Труднее поддавались столь же простому пониманию его логические радости. Была среди них одна, бесконечно важная для него. Он не доверился бы своим руководящим идеям, если б они оставляли пропасть между микро - и макромирами. Природа такой пропасти не знала: большой мир осязаемых и зримых вещей был построен из невидимых атомов. И не существовало пограничного рва с уведомлением: "по сю сторону - квантовый мир, по ту сторону - классический". Первый должен был естественно переходить во второй. На тогдашнем языке Бора это называлось "соображениями аналогии" между квантами и классической механикой, а позже стало называться "Принципом соответствия".

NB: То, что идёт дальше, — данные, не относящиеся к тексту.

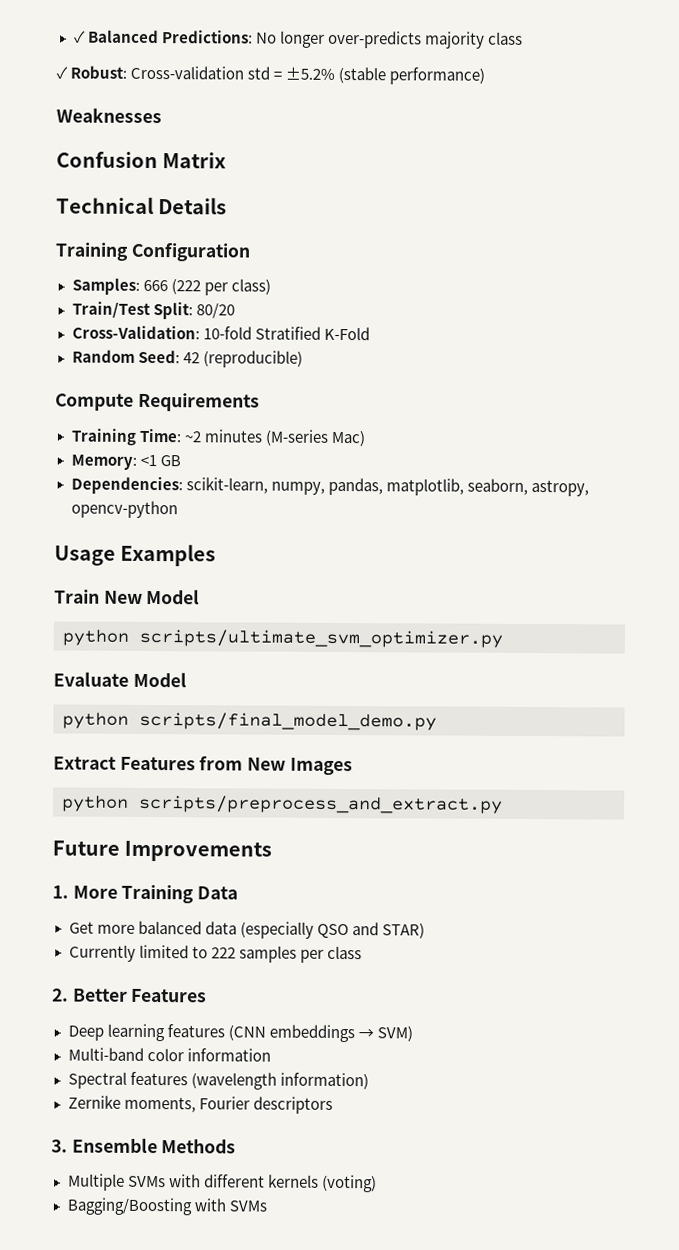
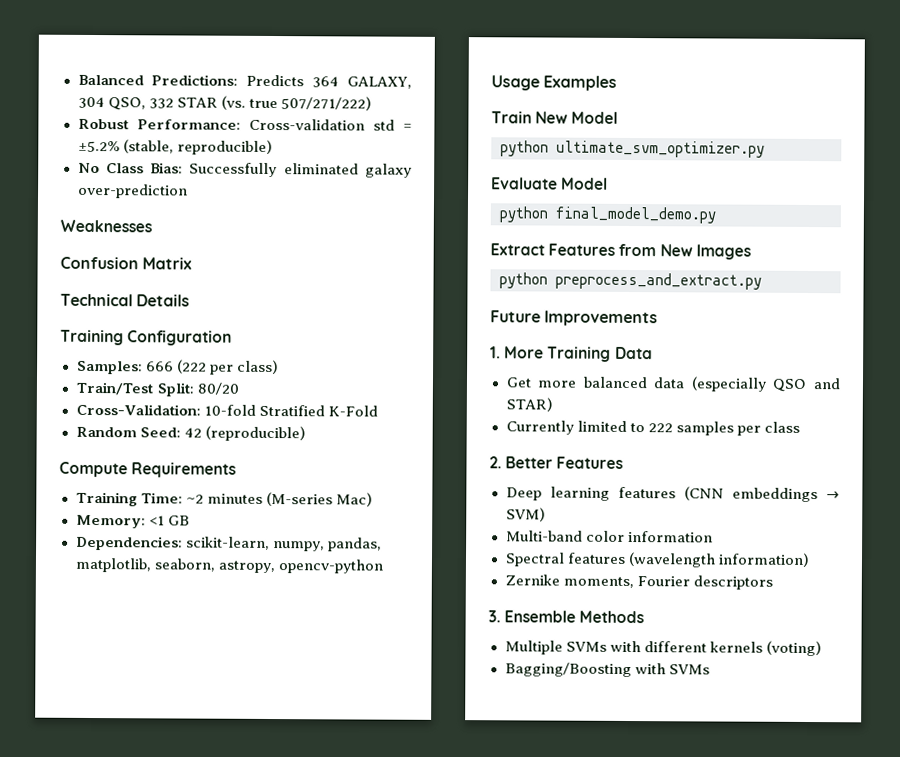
- ✓ Balanced Predictions: No longer over-predicts majority class
- ✓ Robust: Cross-validation std = ±5.2% (stable performance)
+ Balanced Predictions: Predicts 364 GALAXY, 304 QSO, 332 STAR (vs. true 507/271/222)
+ Robust Performance: Cross-validation std = ±5.2% (stable, reproducible)
+ No Class Bias: Successfully eliminated galaxy over-prediction
- python scripts/ultimate_svm_optimizer.py
+ python ultimate_svm_optimizer.py
- python scripts/final_model_demo.py
+ python final_model_demo.py
- python scripts/preprocess_and_extract.py
+ python preprocess_and_extract.py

Бор легко нашел этот принцип в формулах своей теории. В самом деле, лестница разрешенных уровней энергии в атоме обладала замечательным свойством: чем выше она поднималась, тем ниже становились ступеньки. Так выглядит всякая высокая лестница при взгляде снизу: ступеньки сходят на нет и сливаются в вышине - там их уже не пересчитать. Но атомная лестница не просто выглядела так, а была в действительности такой: по мере удаления от ядра разрешенные уровни все меньше отличались от соседних. И в конце концов сливались в пологий пандус. Квантовые скачки делались все неприметней, и переход из одного стационарного состояния в другое становился неотличимым от непрерывного. Из-под власти квантовых законов электрон постепенно поступал в распоряжение классической физики.

Так естественное единство микро - и макромиров, сохраняясь невредимым, получало понятное объяснение. И возникало столь же естественное единство новых и старых физических представлений. Все получалось верно: разрыв и единство сосуществовали. Бор-философ и Бор-физик испытывали чувство равного удовлетворения.